Here are some recent statistics from Florida: Their Family Empowerment Scholarship program gives private or public-school vouchers to households 87% of whom are below 185% of the poverty level. More than 130,000 students now receive them with another 28,000 more now becoming eligible. There is a program in Florida to increase vouchers in line with demand.

On the other hand, we have the Black resentment industry originally started by Jesse Jackson and his operation PUSH. It made Jackson rich. He did it by shaking down corporations that merely wanted to be left alone to ply their businesses. It was better to pay him off and go off everyone’s radar. Al Sharpton has gotten rich the same way.  Demagogues like Louis Farrakhan aren’t doing too badly either.
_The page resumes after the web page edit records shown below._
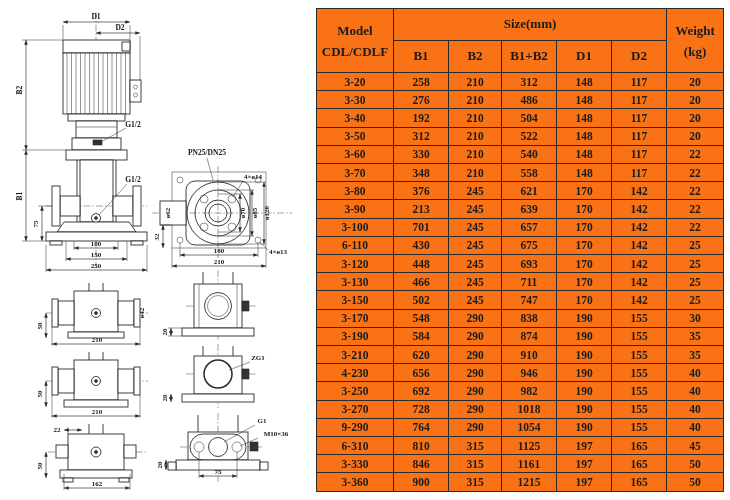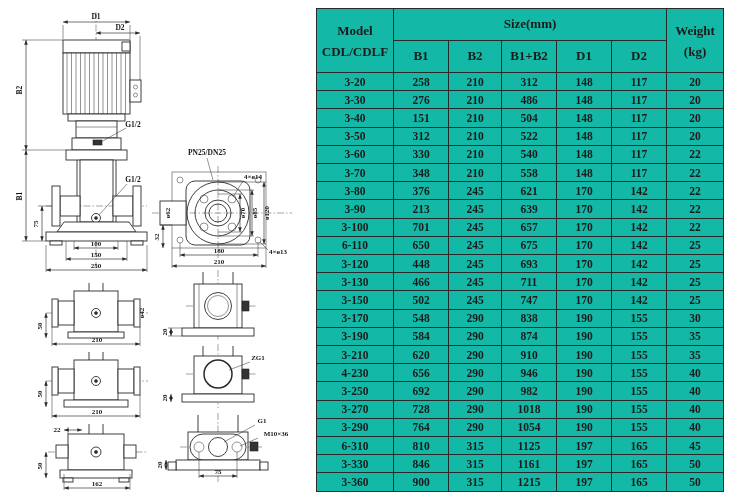"Model" table.spec { background: #14b8a6 -> #f97316 }
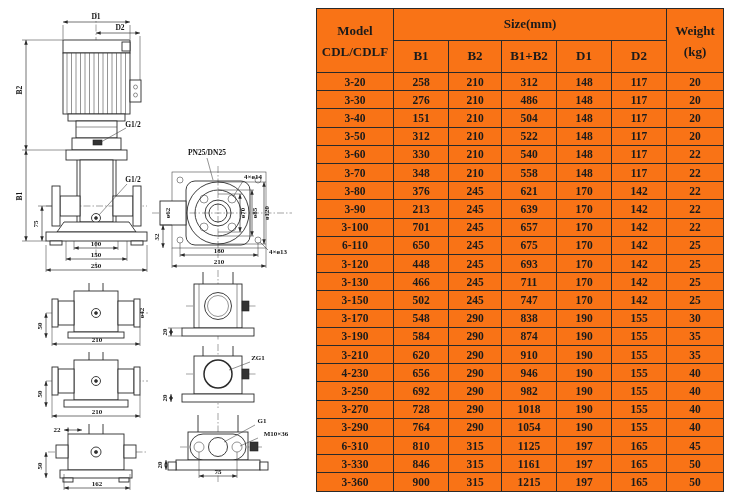"151" td { text: 151 -> 192 }
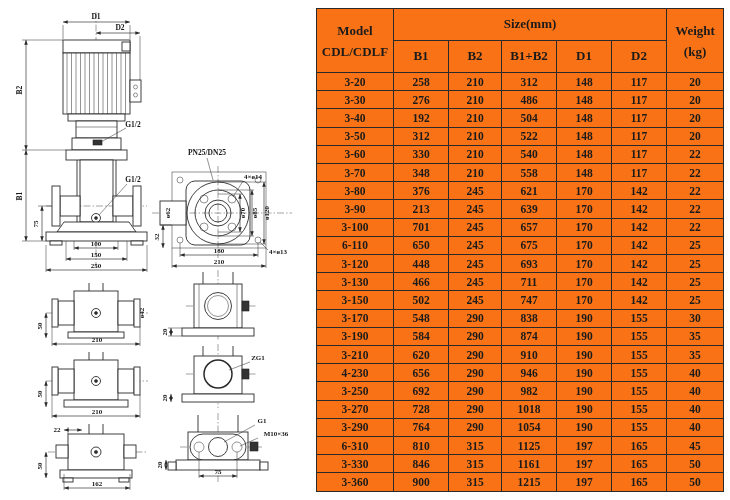"650" td { text: 650 -> 430 }
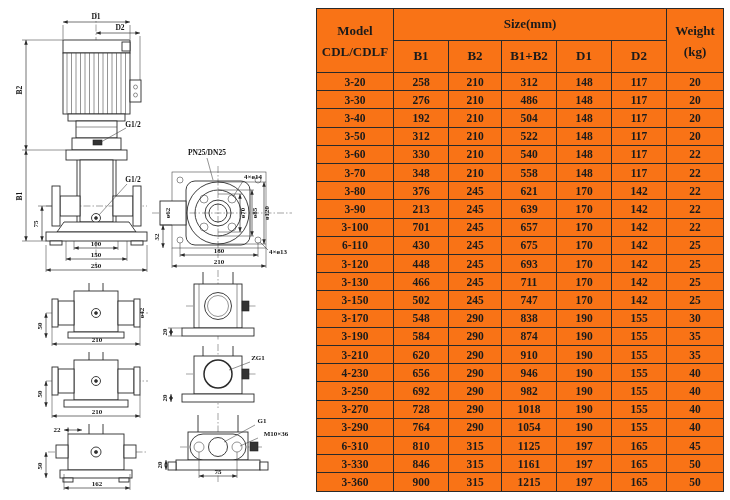"3-290" td { text: 3-290 -> 9-290 }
And the corporate shakedowns continue to this day.

Last year 8,000 or so Black men, women, and children were shot. Ten were shot by police officers; 7,990 were not. Does the Black Lives Matter movement seem interested in those 7,990 Black lives? I see no evidence of it. Too bad, because all Black lives really do matter.

Norm Robins is a retired entrepreneur and ex-engineer whose first love is economics and who has lived and worked all over the world.  He has a B.S. in Civil Engineering from the University of Illinois, Champaign-Urbana, and an MBA in International Business from the University of California, Berkeley.  He and his wife and one of his three children live in Reno, Nevada.